(Records from a dataset)
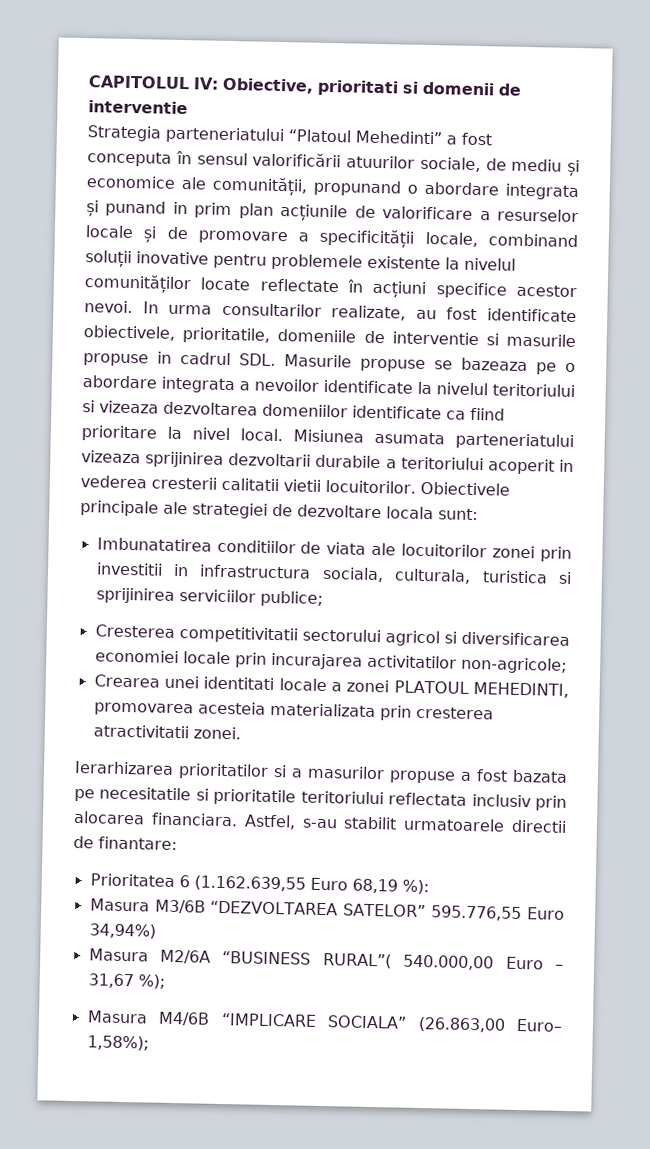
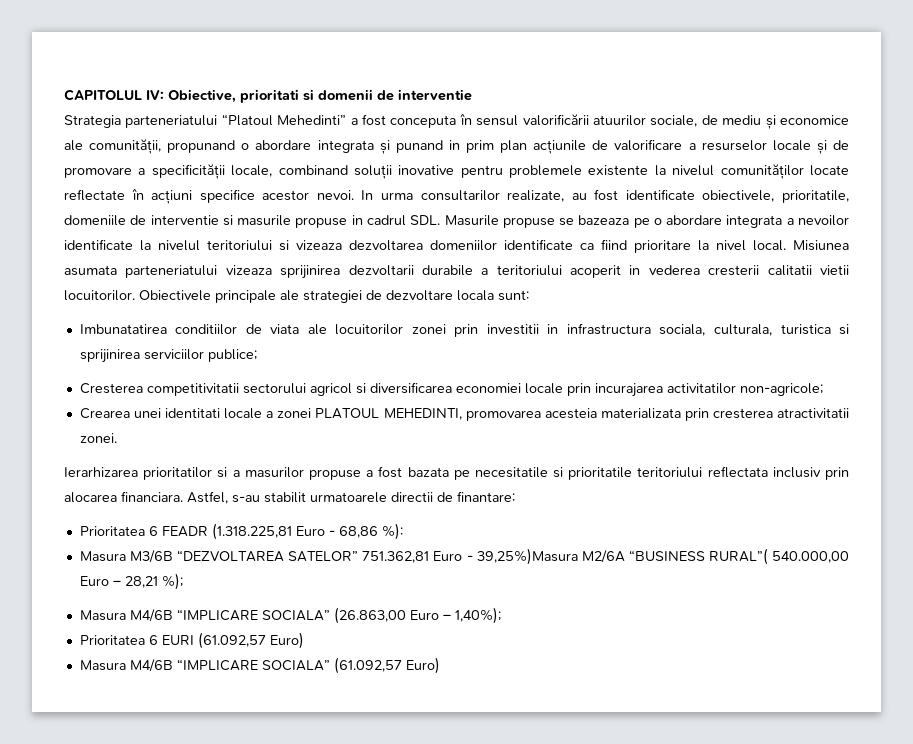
- Prioritatea 6 (1.162.639,55 Euro 68,19 %):
+ Prioritatea 6 FEADR (1.318.225,81 Euro - 68,86 %):
- Masura M3/6B “DEZVOLTAREA SATELOR” 595.776,55 Euro 34,94%)
- Masura M2/6A “BUSINESS RURAL”( 540.000,00 Euro – 31,67 %);
+ Masura M3/6B “DEZVOLTAREA SATELOR” 751.362,81 Euro - 39,25%)Masura M2/6A “BUSINESS RURAL”( 540.000,00 Euro – 28,21 %);
- Masura M4/6B “IMPLICARE SOCIALA” (26.863,00 Euro– 1,58%);
+ Masura M4/6B “IMPLICARE SOCIALA” (26.863,00 Euro – 1,40%);
+ Prioritatea 6 EURI (61.092,57 Euro)
+ Masura M4/6B “IMPLICARE SOCIALA” (61.092,57 Euro)

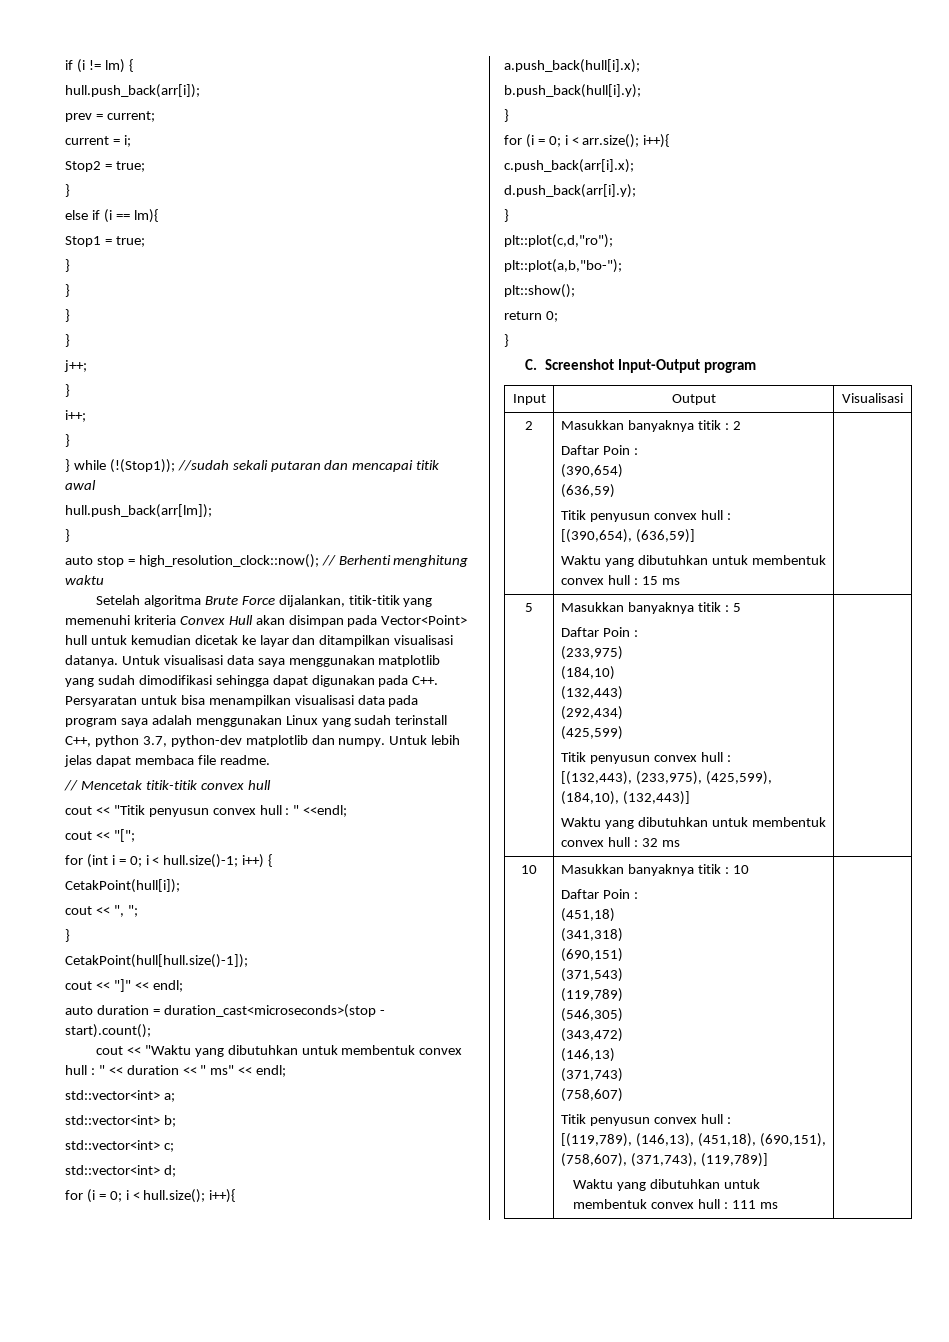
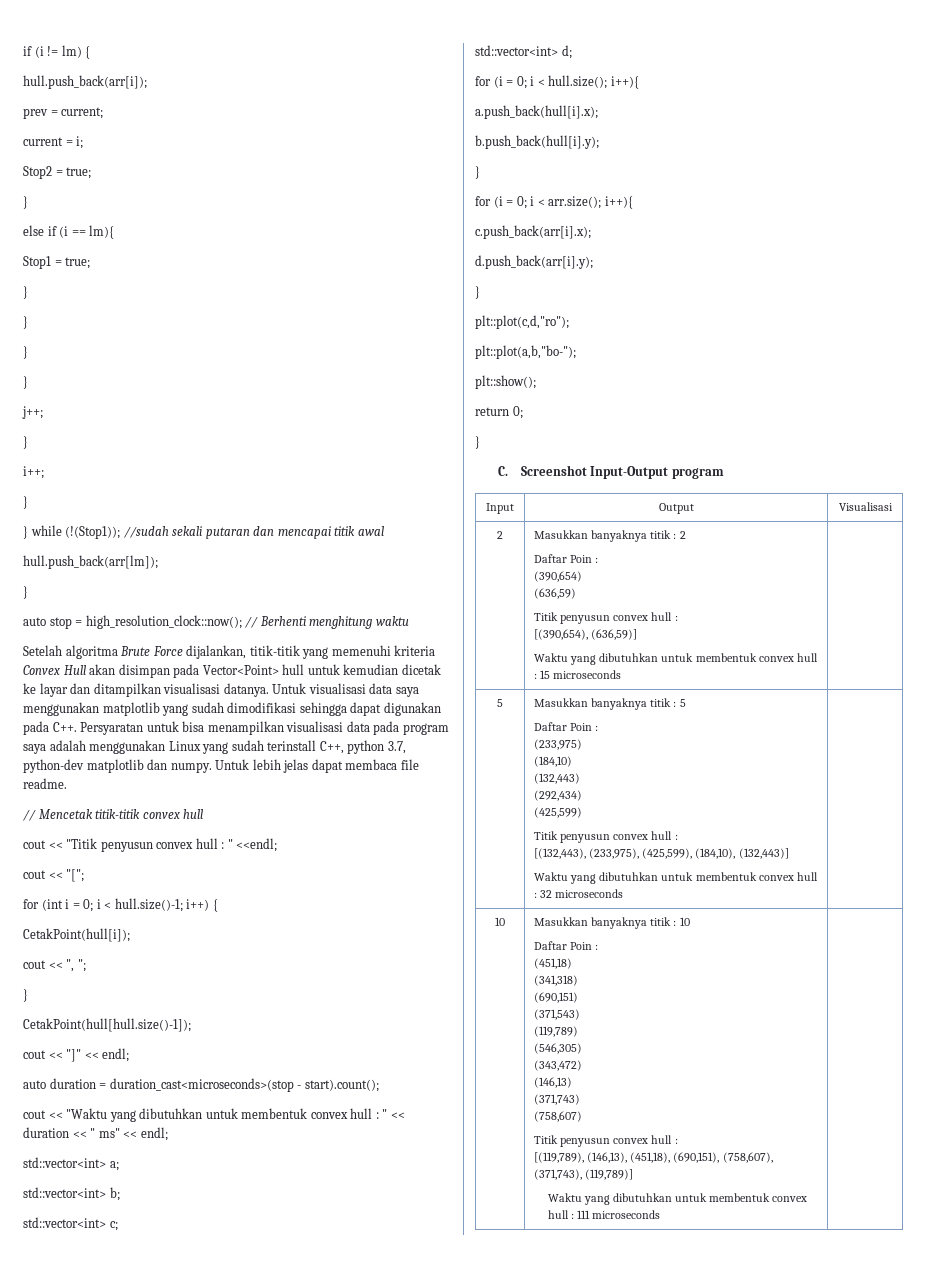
  2 | Masukkan banyaknya titik : 2
  Daftar Poin :
  (390,654)
  (636,59)
  Titik penyusun convex hull :
  [(390,654), (636,59)]
- Waktu yang dibutuhkan untuk membentuk convex hull : 15 ms |
+ Waktu yang dibutuhkan untuk membentuk convex hull : 15 microseconds |
  5 | Masukkan banyaknya titik : 5
  Daftar Poin :
  (233,975)
  (184,10)
  (132,443)
  (292,434)
  (425,599)
  Titik penyusun convex hull :
  [(132,443), (233,975), (425,599), (184,10), (132,443)]
- Waktu yang dibutuhkan untuk membentuk convex hull : 32 ms |
+ Waktu yang dibutuhkan untuk membentuk convex hull : 32 microseconds |
- Waktu yang dibutuhkan untuk membentuk convex hull : 111 ms
+ Waktu yang dibutuhkan untuk membentuk convex hull : 111 microseconds

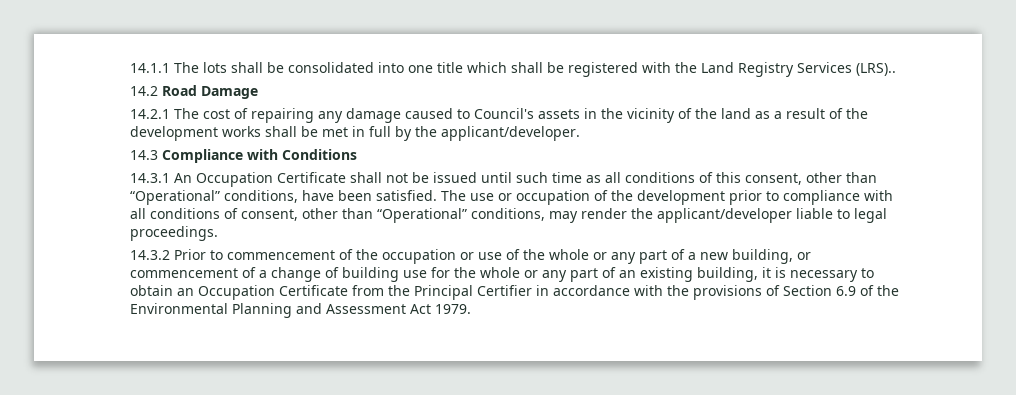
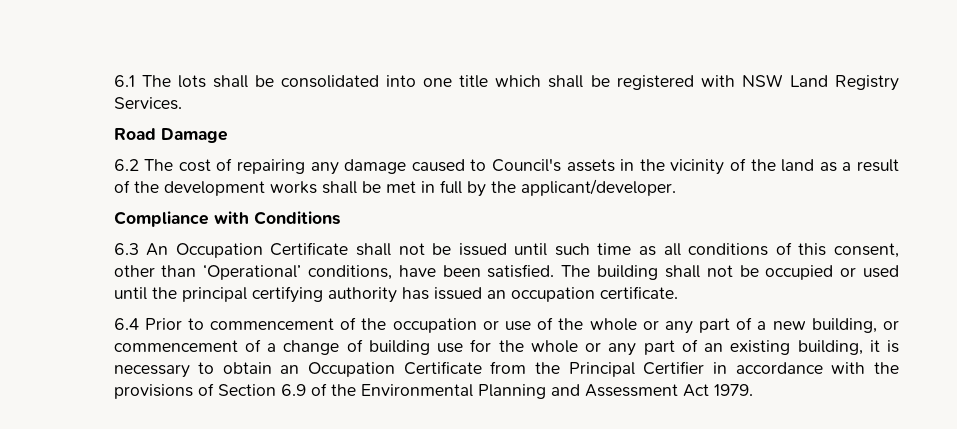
- 14.1.1 The lots shall be consolidated into one title which shall be registered with the Land Registry Services (LRS)..
- 14.2 Road Damage
+ 6.1 The lots shall be consolidated into one title which shall be registered with NSW Land Registry Services.
+ Road Damage
- 14.2.1 The cost of repairing any damage caused to Council's assets in the vicinity of the land as a result of the development works shall be met in full by the applicant/developer.
+ 6.2 The cost of repairing any damage caused to Council's assets in the vicinity of the land as a result of the development works shall be met in full by the applicant/developer.
- 14.3 Compliance with Conditions
+ Compliance with Conditions
- 14.3.1 An Occupation Certificate shall not be issued until such time as all conditions of this consent, other than “Operational” conditions, have been satisfied.
+ 6.3 An Occupation Certificate shall not be issued until such time as all conditions of this consent, other than ‘Operational’ conditions, have been satisfied.
- The use or occupation of the development prior to compliance with all conditions of consent, other than “Operational” conditions, may render the applicant/developer liable to legal proceedings.
- 14.3.2 Prior to commencement of the occupation or use of the whole or any part of a new building, or commencement of a change of building use for the whole or any part of an existing building, it is necessary to obtain an Occupation Certificate from the Principal Certifier in accordance with the provisions of Section 6.9 of the Environmental Planning and Assessment Act 1979.
+ The building shall not be occupied or used until the principal certifying authority has issued an occupation certificate.
+ 6.4 Prior to commencement of the occupation or use of the whole or any part of a new building, or commencement of a change of building use for the whole or any part of an existing building, it is necessary to obtain an Occupation Certificate from the Principal Certifier in accordance with the provisions of Section 6.9 of the Environmental Planning and Assessment Act 1979.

Activity.
An exact copy is needed of the stretch above that opens with the line containing "Prioritatea 6 FEADR" and closes with the line containing "- Waktu yang dibutuhkan untuk membentuk convex hull : 15"; the pictures are not part of it.

Task answer.
+ Prioritatea 6 FEADR (1.318.225,81 Euro - 68,86 %):
- Masura M3/6B “DEZVOLTAREA SATELOR” 595.776,55 Euro 34,94%)
- Masura M2/6A “BUSINESS RURAL”( 540.000,00 Euro – 31,67 %);
+ Masura M3/6B “DEZVOLTAREA SATELOR” 751.362,81 Euro - 39,25%)Masura M2/6A “BUSINESS RURAL”( 540.000,00 Euro – 28,21 %);
- Masura M4/6B “IMPLICARE SOCIALA” (26.863,00 Euro– 1,58%);
+ Masura M4/6B “IMPLICARE SOCIALA” (26.863,00 Euro – 1,40%);
+ Prioritatea 6 EURI (61.092,57 Euro)
+ Masura M4/6B “IMPLICARE SOCIALA” (61.092,57 Euro)

  2 | Masukkan banyaknya titik : 2
  Daftar Poin :
  (390,654)
  (636,59)
  Titik penyusun convex hull :
  [(390,654), (636,59)]
- Waktu yang dibutuhkan untuk membentuk convex hull : 15 ms |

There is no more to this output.